Lo echo de menos cada jueves y cada viernes cuando entro en la Iglesia de San Ildefonso para la Misa de las 7. Yo que iba con mi hija María a rezar y pasaba de largo hacia el centro para dar una vuelta, fui ‘fichado’ por don Antonio cuando un día me paró y me preguntó: “¿Por qué no te quedas a la Misa?”. Y hasta el día de hoy. A veces el cura de Los Ángeles me pregunta lo mismo porque soy de ese barrio pero por don Antonio: San Ildefonso.
Voy dos veces a Misa, los jueves por mi padre y los viernes por mi suegro y mi familia de Motril. Ellos ya no están. Yo, por los míos rezo todos los días y lo sabe don Antonio. Porque él sabe todo de mi vida después de media hora de confesión en su despacho cuando le advertí que tenía pecados gordos. Pero eso lo vemos luego.
Lo más importante de todo es que don Antonio una vez ganado para la Iglesia, me marcaba al hombre como en el fútbol y me decía lo mismo que a sus ‘beatas’, esto con todo mi cariño. Aquello de: “hay que confesarse más”. Me daba miedo pero él sabía que al final pasaría por su despacho.
Misa
Hoy me siento muy afortunado de ir a Misa porque don Antonio me llena de paz y me rescata del estrés diario. Tengo dos vidas y dos velocidades. En el trabajo como los argentinos ‘a ful’ y las tardes de los jueves y los viernes oración. Paz.

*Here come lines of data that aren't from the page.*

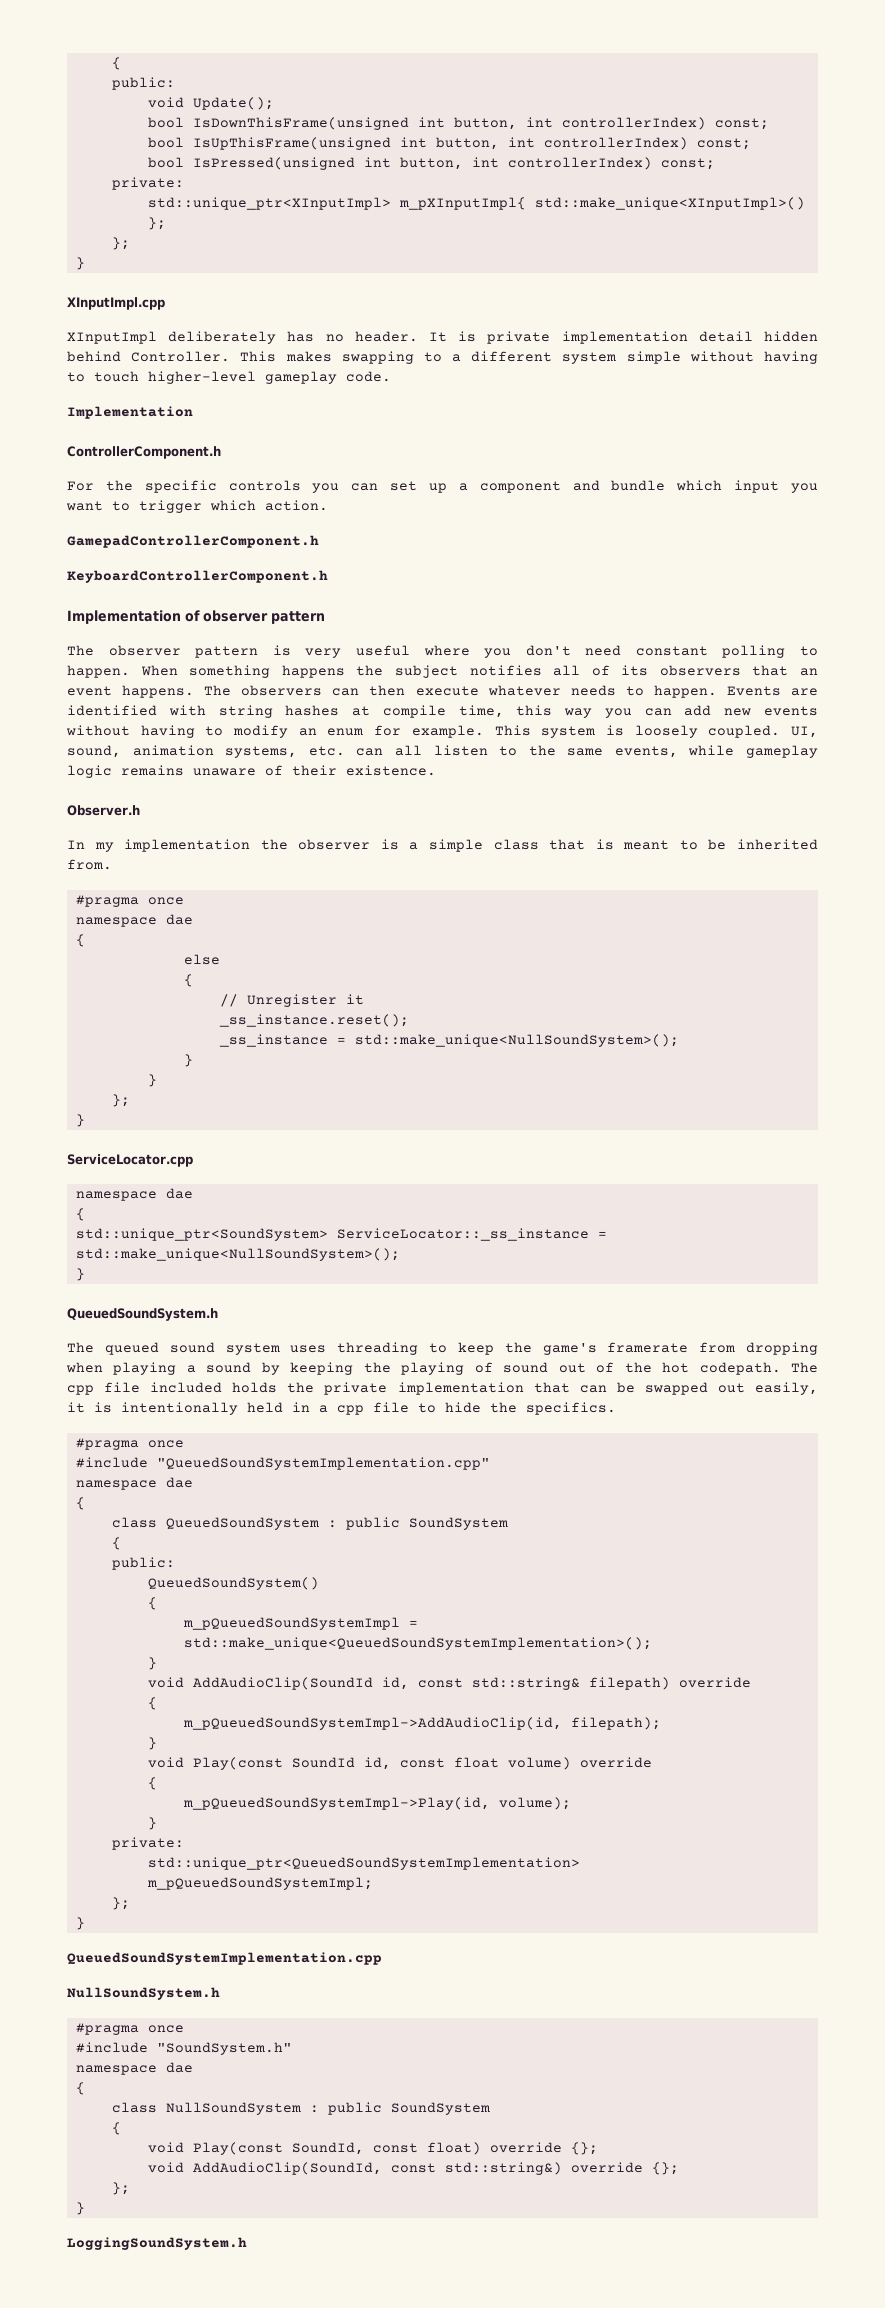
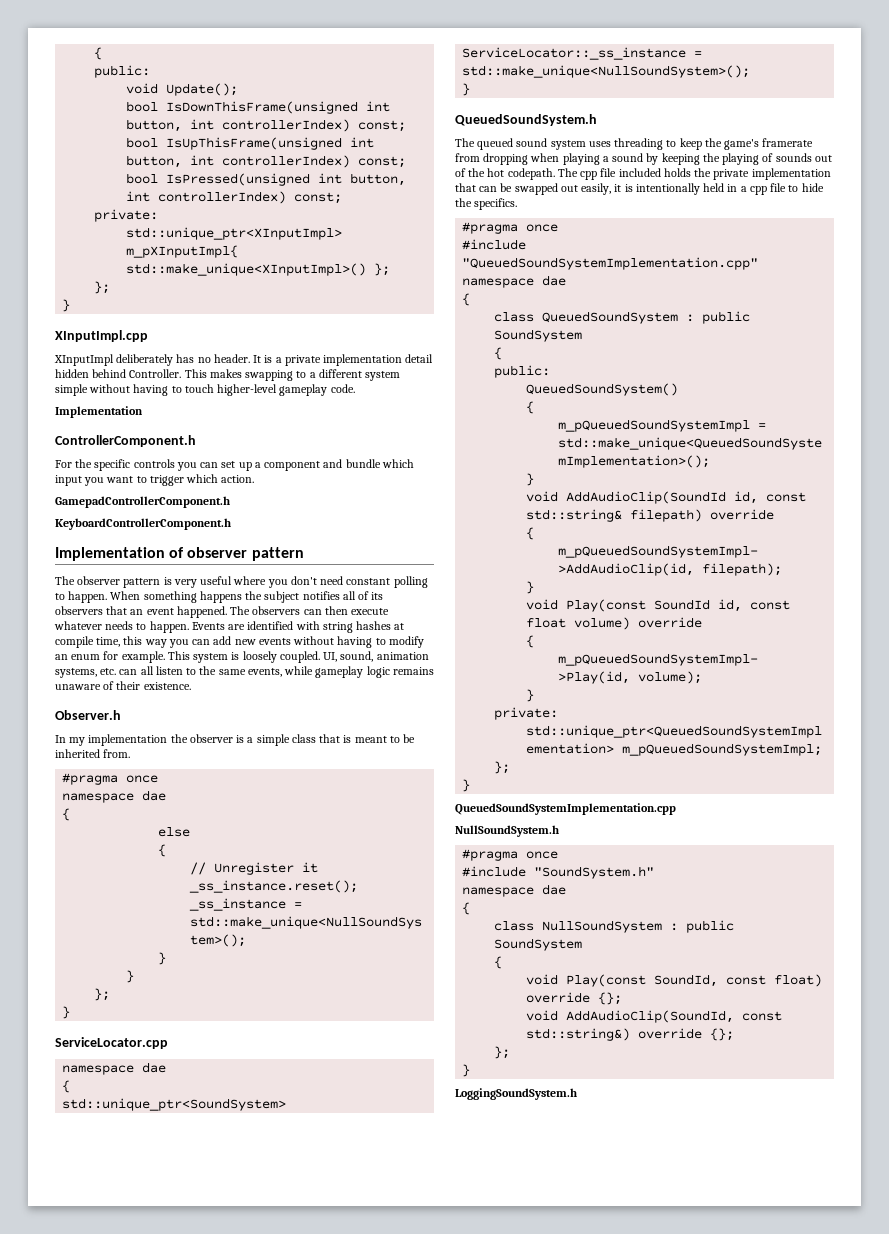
- It is private implementation detail hidden behind Controller.
+ It is a private implementation detail hidden behind Controller.
- When something happens the subject notifies all of its observers that an event happens.
+ When something happens the subject notifies all of its observers that an event happened.
- The queued sound system uses threading to keep the game's framerate from dropping when playing a sound by keeping the playing of sound out of the hot codepath.
+ The queued sound system uses threading to keep the game's framerate from dropping when playing a sound by keeping the playing of sounds out of the hot codepath.

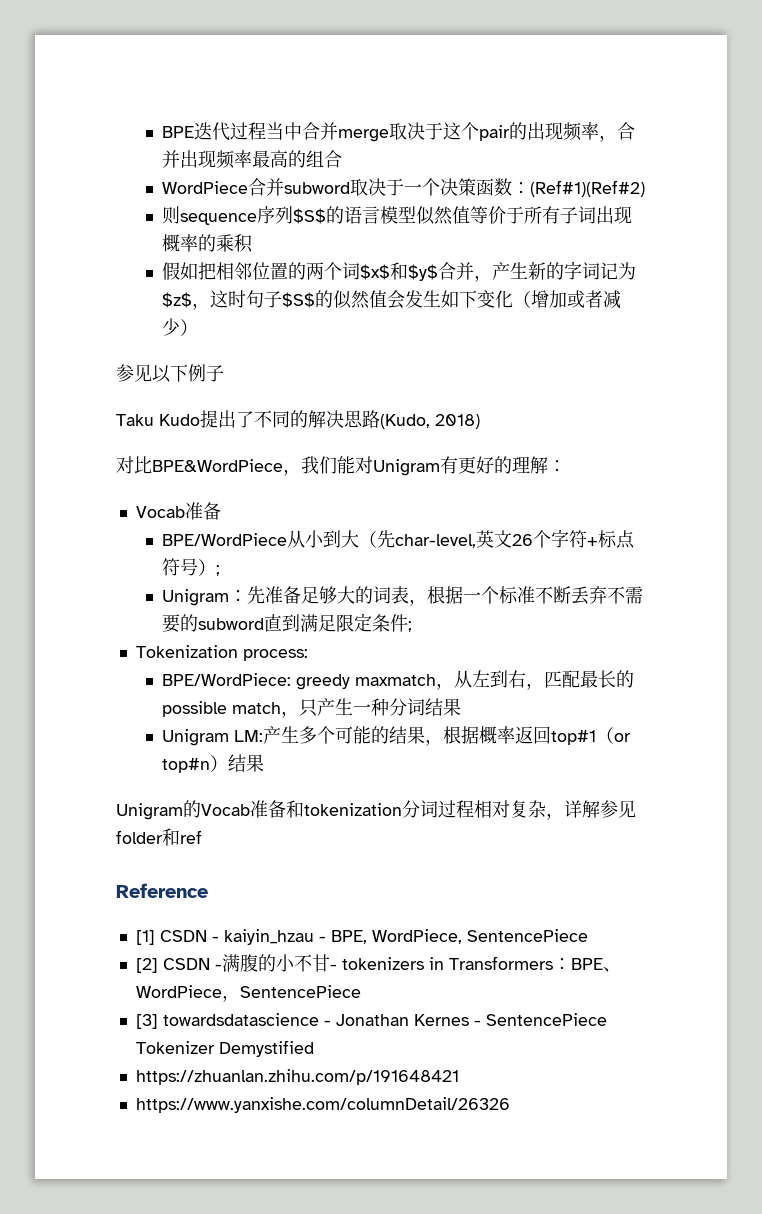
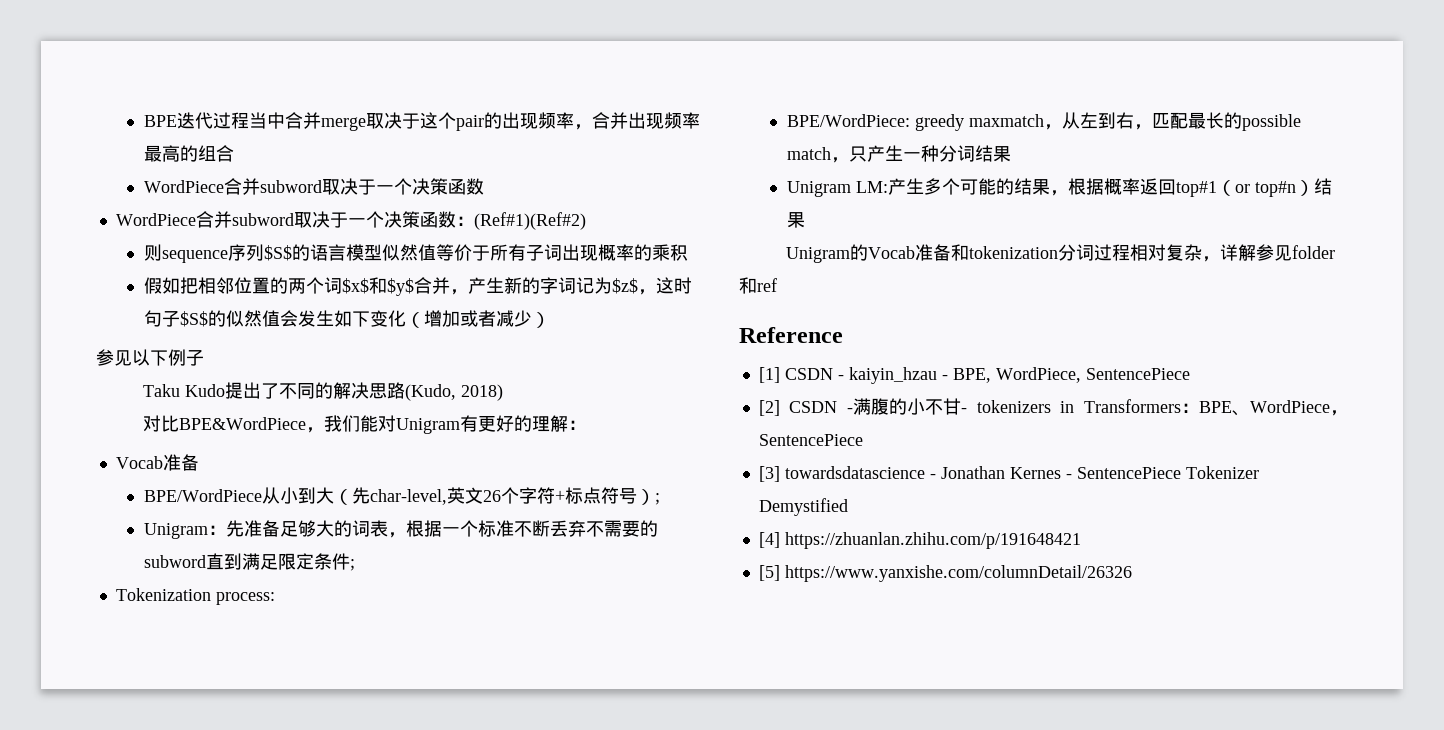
  BPE迭代过程当中合并merge取决于这个pair的出现频率，合并出现频率最高的组合
+ WordPiece合并subword取决于一个决策函数
- https://zhuanlan.zhihu.com/p/191648421
+ [4] https://zhuanlan.zhihu.com/p/191648421
- https://www.yanxishe.com/columnDetail/26326
+ [5] https://www.yanxishe.com/columnDetail/26326

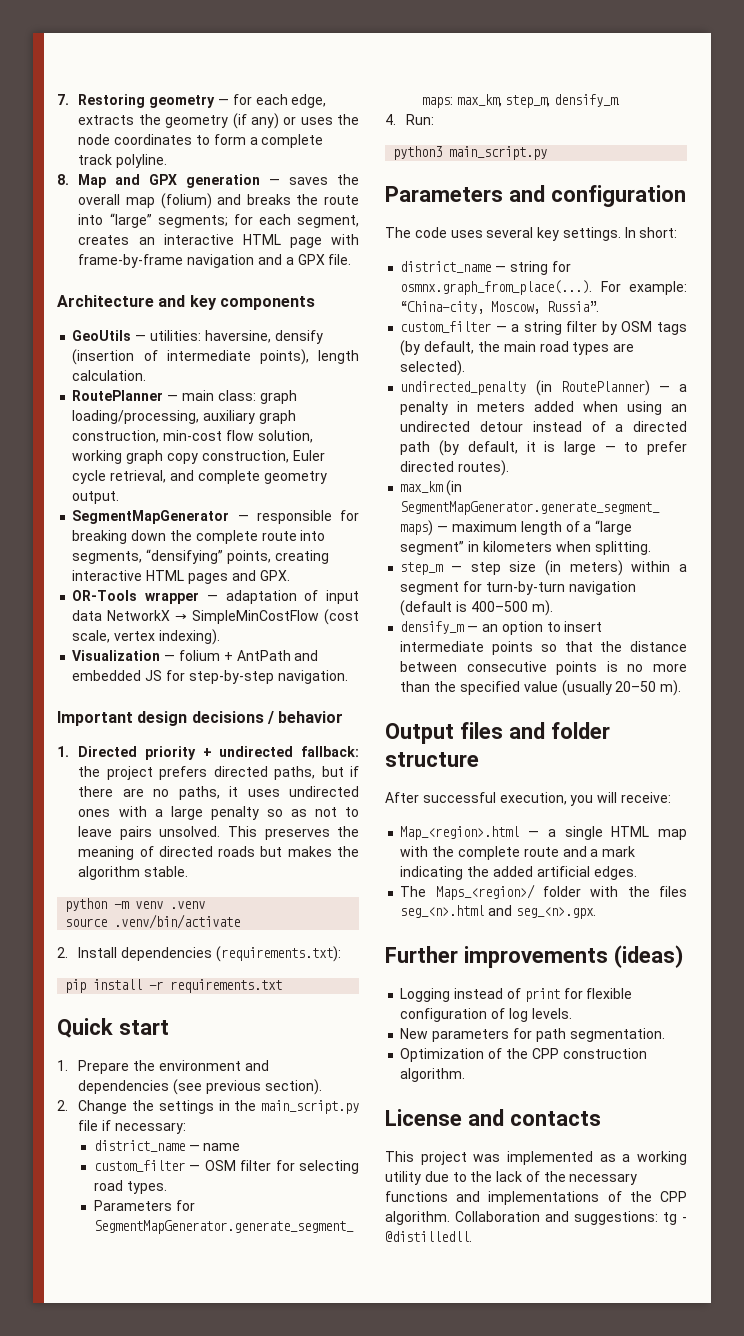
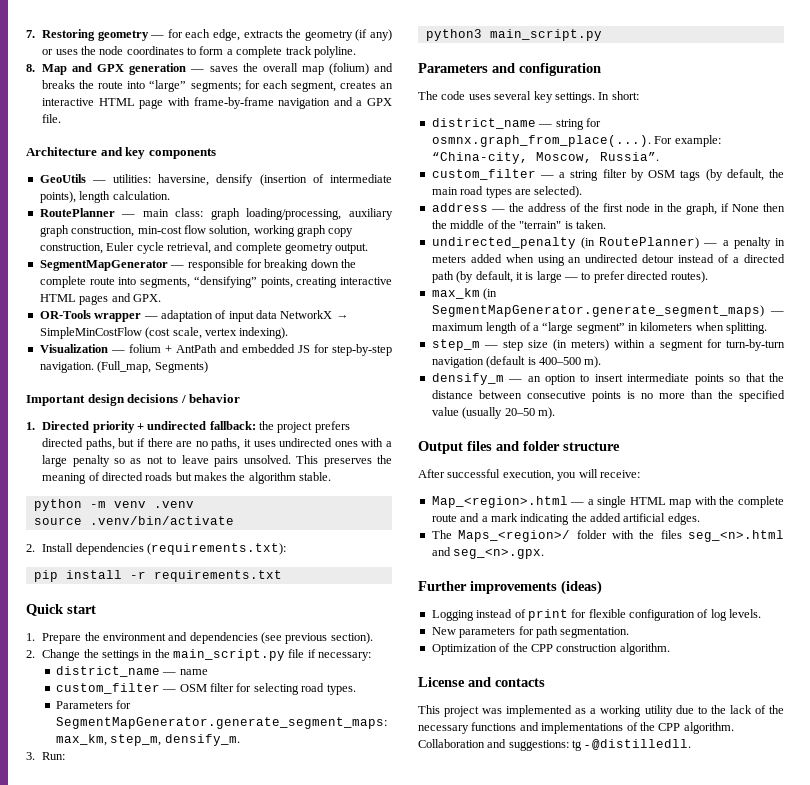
+ (Full_map, Segments)
- 4. Run:
+ 3. Run:
+ address — the address of the first node in the graph, if None then the middle of the "terrain" is taken.

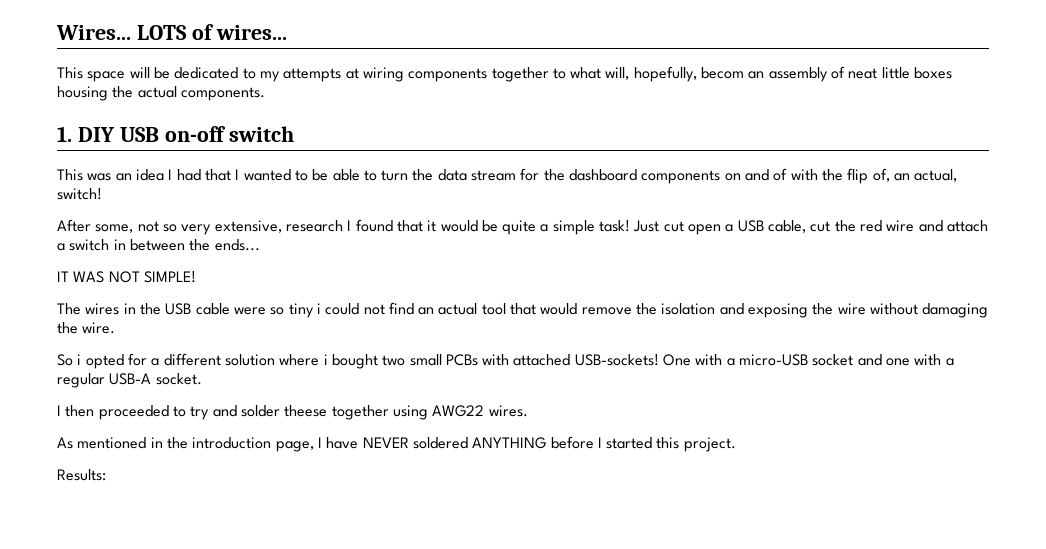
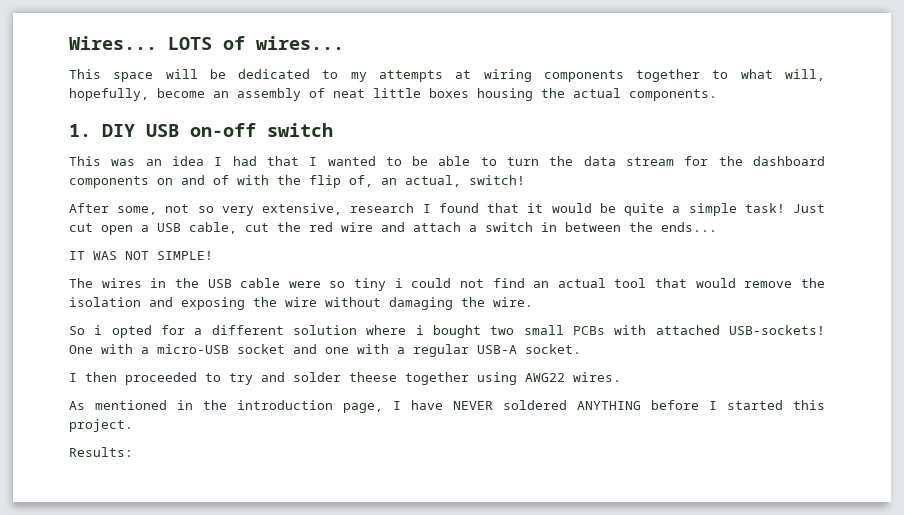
- This space will be dedicated to my attempts at wiring components together to what will, hopefully, becom an assembly of neat little boxes housing the actual components.
+ This space will be dedicated to my attempts at wiring components together to what will, hopefully, become an assembly of neat little boxes housing the actual components.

Somos afortunados en San Ildefonso por tener en don Ramón Garrido a un sacerdote sobresaliente que hace las misas como a mí me gustan. De media hora. Como Dios manda. Y ha sabido seguir la estela de su antecesor al que siempre citaba y pedía en ese ‘ruega por nosotros’ imprescindible. La Misa de don Antonio era reivindicativa y dejaba mensaje. Salías del templo sabiendo que no lo estábamos haciendo bien. Este hombre era un santo porque en la homilía hablaba de nuestras cosas, de nuestras vidas y de nuestros pecados.
Cuando te daba la Comunión te miraba a la cara (como también lo hace don Ramón) y te transmitía la paz del señor. Teníamos buena relación y solo faltaba pasar por el confesionario y no paró hasta conseguirlo a la tercera o a la cuarta. Ya le advertí que desde que me casé en 1983, que lo hizo don Eduardo en la Iglesia de San Pedro, no me había confesado. Una tarde me dio un ultimátum y me dijo: “Vente mañana media hora antes de la Misa”.
Confesión
Allí me planté con los nervios de una selectividad y me abrió su despacho primero y su corazón después. Estábamos en la pandemia y me dijo: “Quítate la mascarilla que te vea bien la cara”. Empezamos la confesión y me dejó hablar y hablar. Me escuchaba como nadie antes lo había hecho y me interrumpía para tranquilizarme. Dicho todo, se dio cuenta que el que se sentaba al lado de Pedro el electricista, yo, no era tan buena persona y tenía sus fallos y sus pecados gordos.
Solo me mandó un Padre Nuestro y lejos de recriminar todas mis faltas me puso la mano en el hombro y me dijo con infinito cariño: “Lo tuyo son más errores que pecados”. Y quedamos para otra vez, pero me hice el loco. La primera y la última con don Antonio. Él, como Dios, no vino para curar a sanos y sí a pecadores.